List all the lines in these records that hold "shipping".

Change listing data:
:::

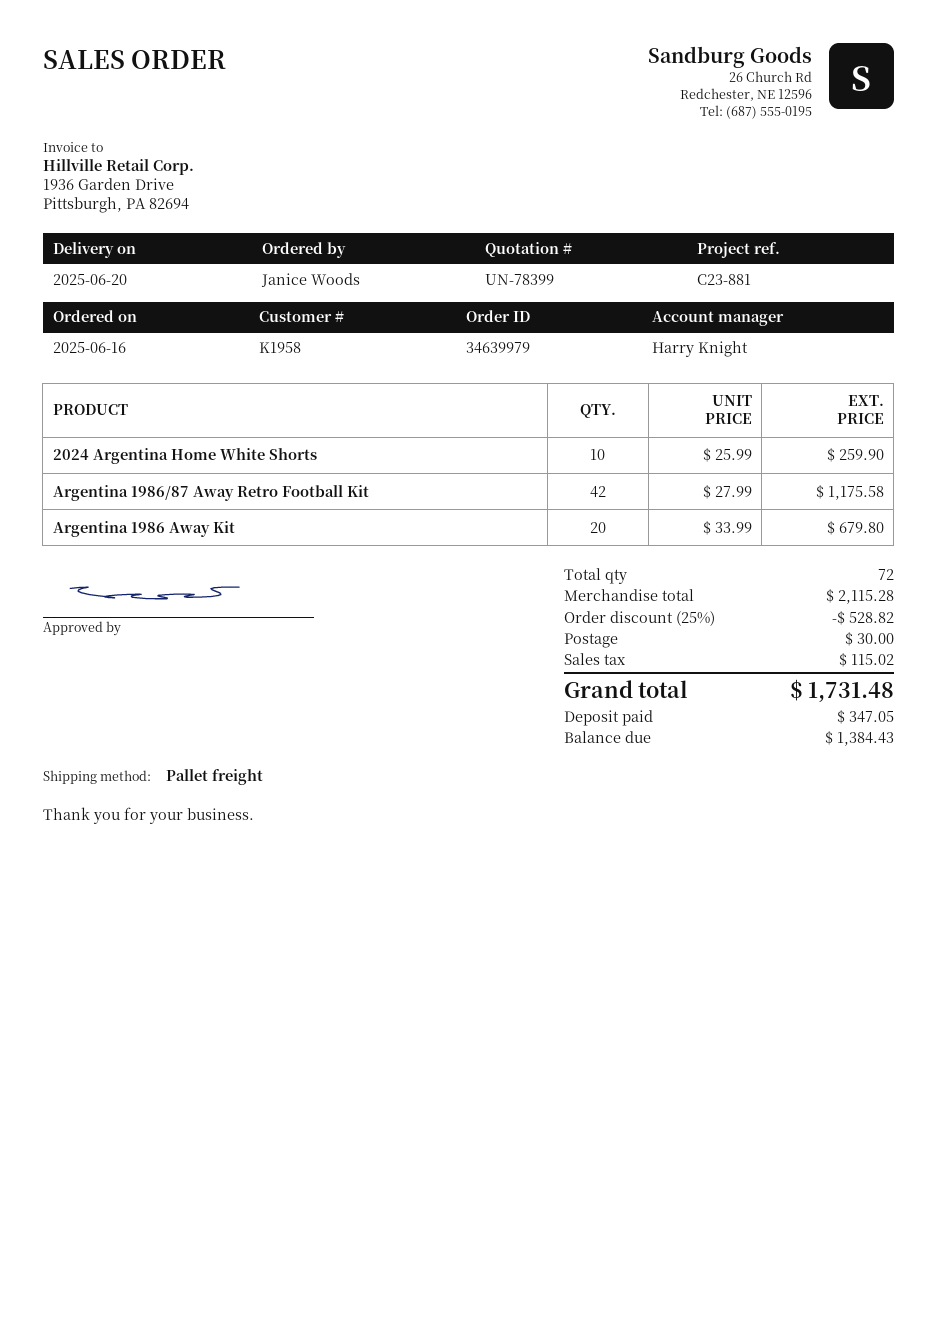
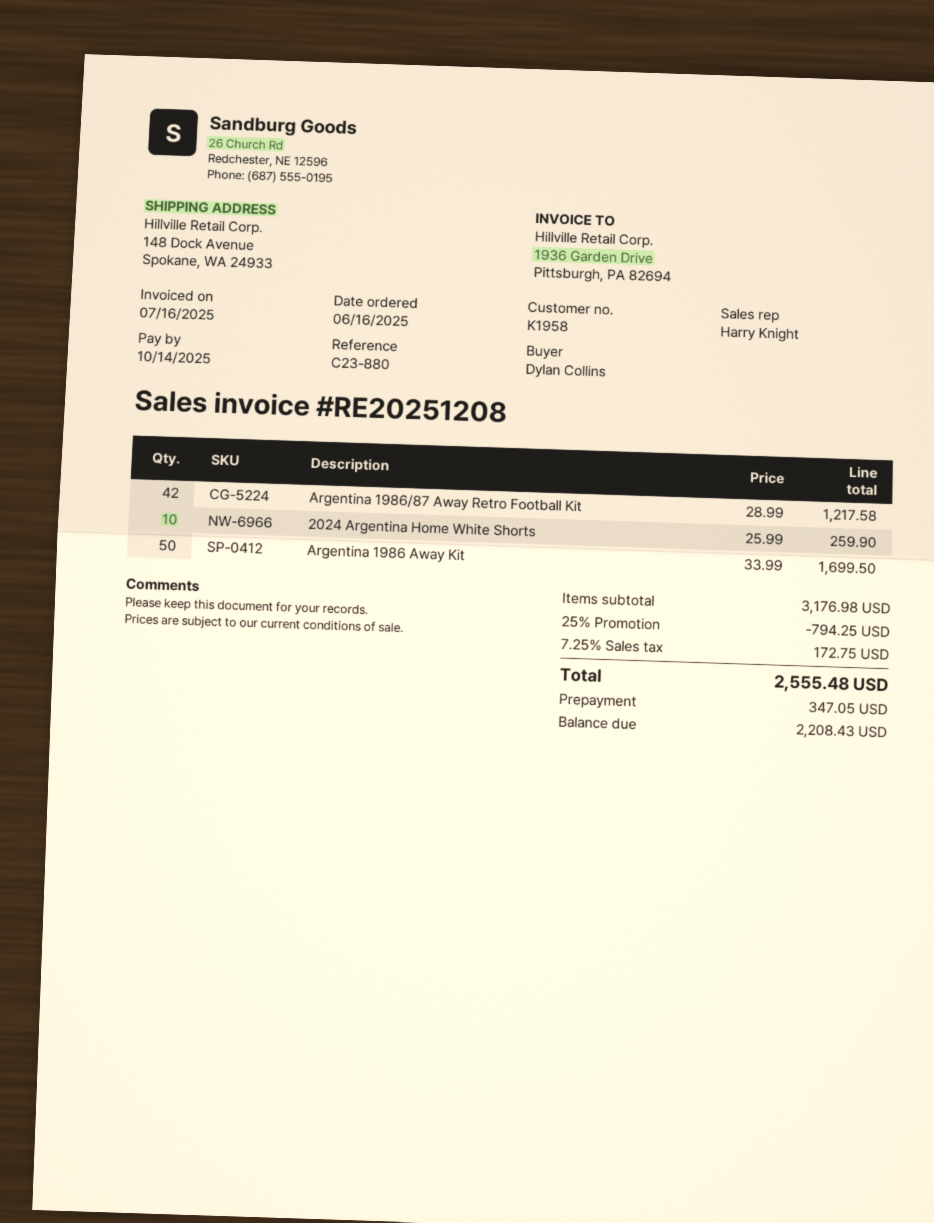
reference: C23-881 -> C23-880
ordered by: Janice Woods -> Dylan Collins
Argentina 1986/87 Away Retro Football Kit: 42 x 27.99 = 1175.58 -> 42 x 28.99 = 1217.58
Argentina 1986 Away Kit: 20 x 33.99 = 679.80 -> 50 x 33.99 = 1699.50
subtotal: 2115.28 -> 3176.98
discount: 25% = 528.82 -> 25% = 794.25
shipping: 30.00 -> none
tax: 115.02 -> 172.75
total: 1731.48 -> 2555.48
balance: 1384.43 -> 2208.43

:::

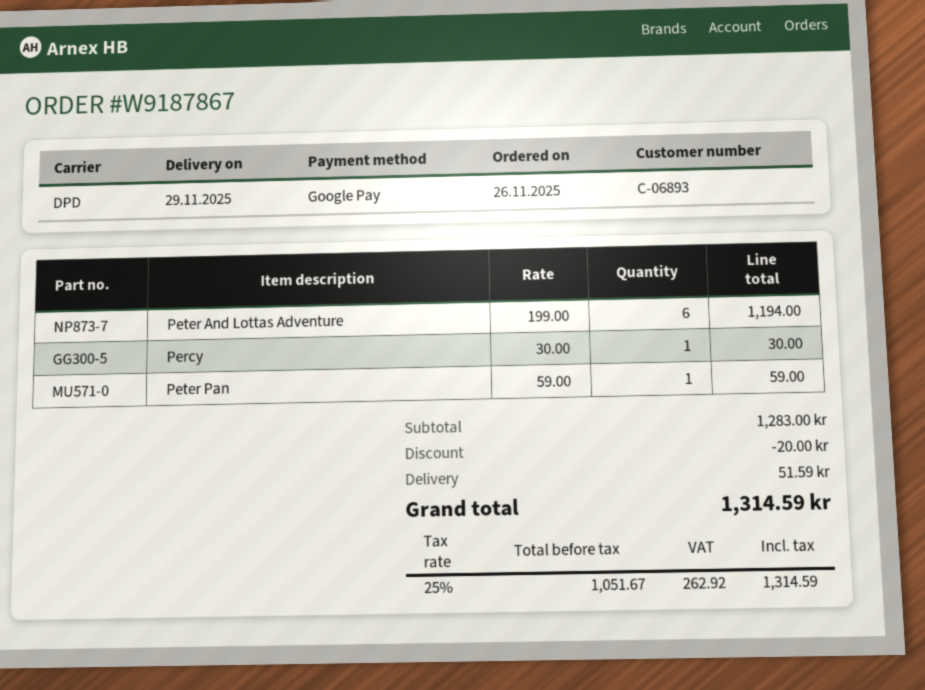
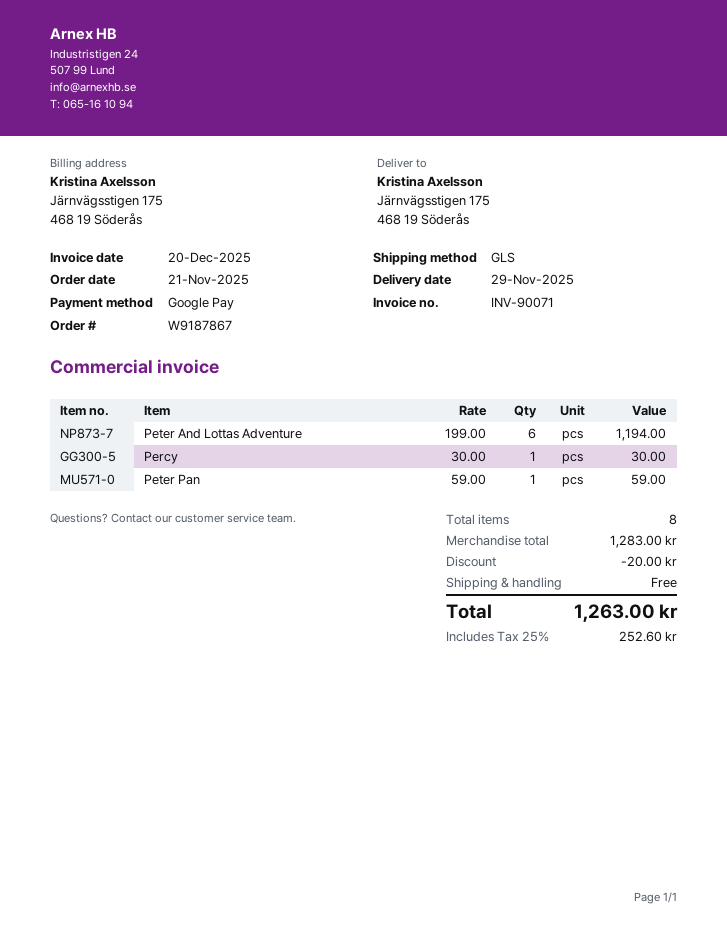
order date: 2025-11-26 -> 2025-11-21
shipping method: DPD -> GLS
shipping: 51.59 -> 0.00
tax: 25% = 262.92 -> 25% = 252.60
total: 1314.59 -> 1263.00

:::

RESPONSE BOX:
shipping: 30.00 -> none
shipping method: DPD -> GLS
shipping: 51.59 -> 0.00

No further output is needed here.